Before automobiles, roads were dirt trails and many rivers and creeks did not have bridges. With no way to preserve my grandfather’s body, they buried him in the yard. I have heard that from enough family members to believe it. He died in Texas, was buried in Texas, but one of his sons removed his body and buried him in Oklahoma years later. My research said he was in Antlers.
I had never heard the story of how he died until the cousin I planned to visit told me my great grandfather had been killed and my great grandmother took vengeance on his killers. The story sounded sort of far-fetched because I couldn’t imagine the very small woman in a picture I have taking vengeance on anyone.
But, then again, I had tried to prove or disprove a similar story from the other side of my family without success for thirty years before I found a bonanza of information in an unexpected place from an unexpected source. Turns out the unlikely story was true. The story I uncovered resulted in a novel. That was enough incentive to follow up on this one. But before I could visit my cousin for more details, he succumbed to old age at 93.
Irritated with myself for delaying my trip until it was too late and for missing the chance for one last visit with a remarkable relative, I packed enough clothes to last a couple of days and left for Oklahoma a few days later. I was reasonably certain my great grandfather was buried in the Choctaw Nation in what I assumed was a Choctaw cemetery. That would prove his heritage as a Choctaw and would authenticate (somewhat) the story that his son had removed him from his Texas grave. I hoped for another fluke that might lead me to the details of his death.
I left without GPS or even an Oklahoma map, but I knew where the Red River was and I figured I could stop and ask for directions when I crossed the state line. I didn’t have any plans after that. I stopped in Hugo and spent a couple of fruitless hours looking for information in the Choctaw Heritage Center.

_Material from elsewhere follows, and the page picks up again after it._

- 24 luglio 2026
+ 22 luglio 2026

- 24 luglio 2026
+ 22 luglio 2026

At Antlers, I was directed to the city cemetery, which was not exclusively Choctaw. I found an Alexander (my mother’s maiden name) stone within minutes. Memorial Day flags were still on veterans’ graves, so I thought my search would be easy if he was truly there. He was a Civil War vet.
I parked and walked between graves for two hours paying special attention to flags. Nothing.

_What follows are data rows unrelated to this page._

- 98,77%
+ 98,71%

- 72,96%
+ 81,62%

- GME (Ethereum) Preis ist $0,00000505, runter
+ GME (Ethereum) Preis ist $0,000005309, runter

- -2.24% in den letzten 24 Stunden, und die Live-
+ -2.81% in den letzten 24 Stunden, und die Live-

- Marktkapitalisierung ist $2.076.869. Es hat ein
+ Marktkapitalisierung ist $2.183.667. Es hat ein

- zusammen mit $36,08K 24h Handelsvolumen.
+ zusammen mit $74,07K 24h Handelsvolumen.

Then, just as I was about to give up and leave, I saw a stone leaning against a cedar tree in shade so dark it was almost hidden. It was my great grandfather’s stone, complete with the Southern Cross of Honor and his rank as a sergeant in the Texas 9th Cavalry of the Confederate States of America. Folks putting out flags had apparently missed it. It was only twenty feet from where I parked.
It told me he had died in 1895 at age 51. Death at such a young age might lend some credence to his being killed, but not proof. I will have to do more research to know for sure. His wife spent the rest of her life in Texas and is buried in Klondike. Had she really killed the two men who had killed her husband?
He was buried in the Choctaw Nation, in Pushmataha County, but that did not prove he was Choctaw. The rest of my research for the day ran into brick walls, so I headed north through the Kiamichi Mountains and across the Kiamichi River to find another cousin I thought was still alive.